-------- Supplied data
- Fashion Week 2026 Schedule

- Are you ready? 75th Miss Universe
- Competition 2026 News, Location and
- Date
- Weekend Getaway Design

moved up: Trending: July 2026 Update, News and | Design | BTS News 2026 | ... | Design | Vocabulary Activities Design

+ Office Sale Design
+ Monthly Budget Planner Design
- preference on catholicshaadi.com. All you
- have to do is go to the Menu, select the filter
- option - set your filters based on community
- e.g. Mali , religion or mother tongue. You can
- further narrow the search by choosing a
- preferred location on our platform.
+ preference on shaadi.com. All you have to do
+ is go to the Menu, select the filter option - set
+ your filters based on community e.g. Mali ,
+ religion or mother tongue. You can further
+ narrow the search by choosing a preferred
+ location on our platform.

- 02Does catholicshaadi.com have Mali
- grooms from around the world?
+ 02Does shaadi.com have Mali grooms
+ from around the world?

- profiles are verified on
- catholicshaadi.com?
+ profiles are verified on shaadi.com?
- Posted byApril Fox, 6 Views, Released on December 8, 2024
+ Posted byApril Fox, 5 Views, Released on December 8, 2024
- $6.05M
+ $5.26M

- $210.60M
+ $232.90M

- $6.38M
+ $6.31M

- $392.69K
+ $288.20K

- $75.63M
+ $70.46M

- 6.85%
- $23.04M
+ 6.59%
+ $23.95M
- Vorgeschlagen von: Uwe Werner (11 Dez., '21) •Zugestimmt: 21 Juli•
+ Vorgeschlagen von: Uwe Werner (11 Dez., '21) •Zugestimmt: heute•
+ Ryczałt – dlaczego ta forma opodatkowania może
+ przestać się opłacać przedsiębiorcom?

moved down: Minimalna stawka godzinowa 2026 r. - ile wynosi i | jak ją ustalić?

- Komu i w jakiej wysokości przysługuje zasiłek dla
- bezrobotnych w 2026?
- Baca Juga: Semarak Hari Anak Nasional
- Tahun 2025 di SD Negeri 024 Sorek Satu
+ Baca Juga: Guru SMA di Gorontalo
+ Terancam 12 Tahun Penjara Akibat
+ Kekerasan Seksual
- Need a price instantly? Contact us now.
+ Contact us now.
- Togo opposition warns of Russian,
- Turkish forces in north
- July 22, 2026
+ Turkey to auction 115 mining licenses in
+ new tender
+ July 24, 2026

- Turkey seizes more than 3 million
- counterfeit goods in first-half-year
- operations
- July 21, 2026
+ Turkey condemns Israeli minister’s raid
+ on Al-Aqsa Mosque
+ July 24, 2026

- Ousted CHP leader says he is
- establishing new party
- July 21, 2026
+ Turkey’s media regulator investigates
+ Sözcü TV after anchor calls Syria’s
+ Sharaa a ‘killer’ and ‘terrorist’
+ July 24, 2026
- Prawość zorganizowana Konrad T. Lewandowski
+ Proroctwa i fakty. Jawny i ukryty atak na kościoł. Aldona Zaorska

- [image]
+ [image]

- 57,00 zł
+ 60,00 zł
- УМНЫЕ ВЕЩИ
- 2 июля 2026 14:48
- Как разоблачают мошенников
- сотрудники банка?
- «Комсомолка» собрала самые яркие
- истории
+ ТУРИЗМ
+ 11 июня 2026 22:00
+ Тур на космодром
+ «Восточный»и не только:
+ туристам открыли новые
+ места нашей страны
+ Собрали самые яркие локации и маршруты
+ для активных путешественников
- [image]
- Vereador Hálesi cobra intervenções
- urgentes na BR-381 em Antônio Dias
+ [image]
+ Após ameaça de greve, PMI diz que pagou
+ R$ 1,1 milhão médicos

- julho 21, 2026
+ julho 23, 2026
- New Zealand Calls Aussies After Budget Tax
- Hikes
----------------
> [What you are asked to do] Every record is to be retyped exactly as given.

> [Your solution]
- Fashion Week 2026 Schedule

- Are you ready? 75th Miss Universe
- Competition 2026 News, Location and
- Date
- Weekend Getaway Design

moved up: Trending: July 2026 Update, News and | Design | BTS News 2026 | ... | Design | Vocabulary Activities Design

+ Office Sale Design
+ Monthly Budget Planner Design
- preference on catholicshaadi.com. All you
- have to do is go to the Menu, select the filter
- option - set your filters based on community
- e.g. Mali , religion or mother tongue. You can
- further narrow the search by choosing a
- preferred location on our platform.
+ preference on shaadi.com. All you have to do
+ is go to the Menu, select the filter option - set
+ your filters based on community e.g. Mali ,
+ religion or mother tongue. You can further
+ narrow the search by choosing a preferred
+ location on our platform.

- 02Does catholicshaadi.com have Mali
- grooms from around the world?
+ 02Does shaadi.com have Mali grooms
+ from around the world?

- profiles are verified on
- catholicshaadi.com?
+ profiles are verified on shaadi.com?
- Posted byApril Fox, 6 Views, Released on December 8, 2024
+ Posted byApril Fox, 5 Views, Released on December 8, 2024
- $6.05M
+ $5.26M

- $210.60M
+ $232.90M

- $6.38M
+ $6.31M

- $392.69K
+ $288.20K

- $75.63M
+ $70.46M

- 6.85%
- $23.04M
+ 6.59%
+ $23.95M
- Vorgeschlagen von: Uwe Werner (11 Dez., '21) •Zugestimmt: 21 Juli•
+ Vorgeschlagen von: Uwe Werner (11 Dez., '21) •Zugestimmt: heute•
+ Ryczałt – dlaczego ta forma opodatkowania może
+ przestać się opłacać przedsiębiorcom?

moved down: Minimalna stawka godzinowa 2026 r. - ile wynosi i | jak ją ustalić?

- Komu i w jakiej wysokości przysługuje zasiłek dla
- bezrobotnych w 2026?
- Baca Juga: Semarak Hari Anak Nasional
- Tahun 2025 di SD Negeri 024 Sorek Satu
+ Baca Juga: Guru SMA di Gorontalo
+ Terancam 12 Tahun Penjara Akibat
+ Kekerasan Seksual
- Need a price instantly? Contact us now.
+ Contact us now.
- Togo opposition warns of Russian,
- Turkish forces in north
- July 22, 2026
+ Turkey to auction 115 mining licenses in
+ new tender
+ July 24, 2026

- Turkey seizes more than 3 million
- counterfeit goods in first-half-year
- operations
- July 21, 2026
+ Turkey condemns Israeli minister’s raid
+ on Al-Aqsa Mosque
+ July 24, 2026

- Ousted CHP leader says he is
- establishing new party
- July 21, 2026
+ Turkey’s media regulator investigates
+ Sözcü TV after anchor calls Syria’s
+ Sharaa a ‘killer’ and ‘terrorist’
+ July 24, 2026
- Prawość zorganizowana Konrad T. Lewandowski
+ Proroctwa i fakty. Jawny i ukryty atak na kościoł. Aldona Zaorska

- [image]
+ [image]

- 57,00 zł
+ 60,00 zł
- УМНЫЕ ВЕЩИ
- 2 июля 2026 14:48
- Как разоблачают мошенников
- сотрудники банка?
- «Комсомолка» собрала самые яркие
- истории
+ ТУРИЗМ
+ 11 июня 2026 22:00
+ Тур на космодром
+ «Восточный»и не только:
+ туристам открыли новые
+ места нашей страны
+ Собрали самые яркие локации и маршруты
+ для активных путешественников
- [image]
- Vereador Hálesi cobra intervenções
- urgentes na BR-381 em Antônio Dias
+ [image]
+ Após ameaça de greve, PMI diz que pagou
+ R$ 1,1 milhão médicos

- julho 21, 2026
+ julho 23, 2026
- New Zealand Calls Aussies After Budget Tax
- Hikes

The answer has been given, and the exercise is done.